Solved – How and why would MLPs for classification differ from MLPs for regression? Different backpropagation and transfer functions

I'm using two 3-layer feedforward multi-layer perceptrons (MLPs). With the same input data (14 input neurons), I do one classification (true/false), and one regression (if true, "how much")¹.
Until now, I've lazily used Matlabs patternnet and fitnet, respectively. Lazily, because I haven't taken the time to really understand what's going on — and I should. Moreover, I need to make the transition to an OSS library (probably FANN), that will likely require more manual setup than the Matlab NN Toolbox. Therefore, I'm trying to understand more precisely what's going on.

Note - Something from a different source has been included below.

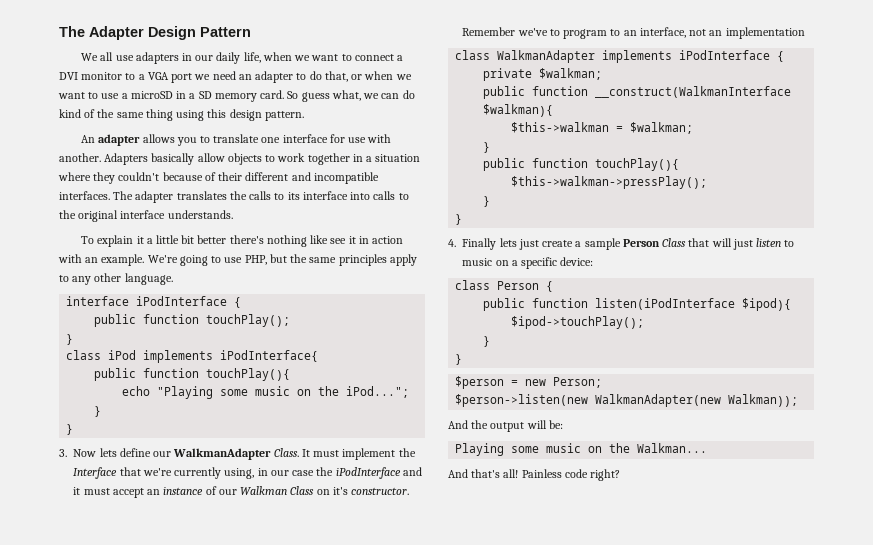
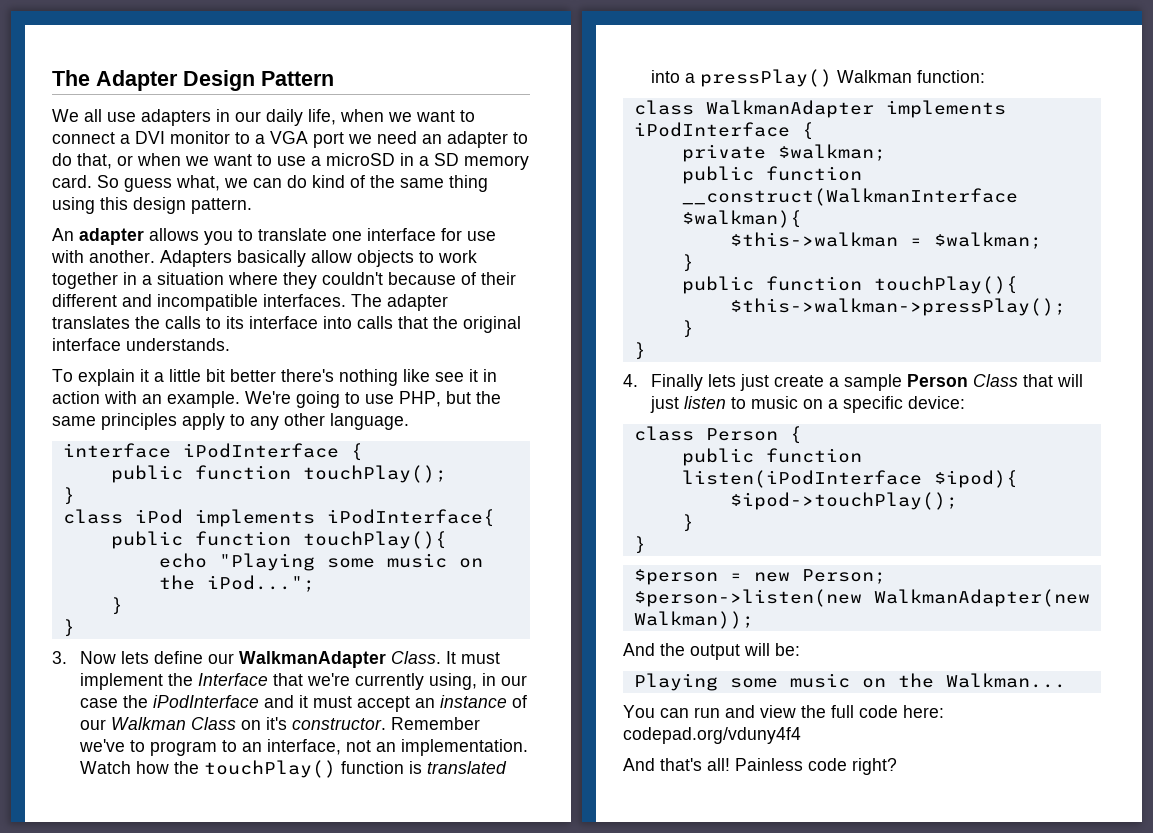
[398,193,409,200] to -> [398,316,428,329] that
[725,27,805,39] implementation -> [401,739,529,756] [80,760,508,778] [651,69,986,87] implementation. Watch how the touchPlay() function is translated into a pressPlay() Walkman function:
(708, 448) none -> [623,705,944,718] [623,727,801,744] // You can run and view the full code here: codepad.org/vduny4f4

The networks created by patternnet and fitnet are nearly identical: 14 inputs neurons, 11 hidden neurons, 1 target neuron (2 for the fitnet, but only 1 piece of informatio). But, they're not completely identical. The differences by default are:

Should those differences be?

What kind of backpropagation functions are optimal for classification, and what kind for regression, and why?

What kind of transfer functions are optimal for classification, and what kind for regression, and why?

¹The classification is for "cloudy" or "cloud-free" (2 complementary targets), the regression is for quantifying "how much cloud" (1 target).

The key difference is in the training criterion. A least squares training criterion is often used for regression as this gives (penalised) maximum likelihood estimation of the model parameters assuming Gaussian noise corrupting the response (target) variable. For classification problems it is common to use a cross-entropy training criterion, to give maximum likelihood estimation assuming a Bernoilli or multinomial loss. Either way, the model outputs can be interpreted as estimate of the probability of class membership, but it is common to use logistic or softmax activation functions in the output layer so the outputs are constrained to lie between 0 and 1 and to sum to 1. If you use the tanh function, you can just remap these onto probabilities by adding one and dividing by two (but it is otherwise the same). tanh is a good choice for hidden layer activation functions.

The difference between scaled conjugate gradients and Levenberg-Marquardt are likely to be fairly minor in terms of generalisation performance.

I would strongly recommend the NETLAB toolbox for MATLAB over MATLABs own neural network toolbox. It is probably a good idea to investigate Bayesian regularisation to avoid over-fitting (Chris Bishop's book is well worth reading and most of it is covered in the NETLAB toolbox).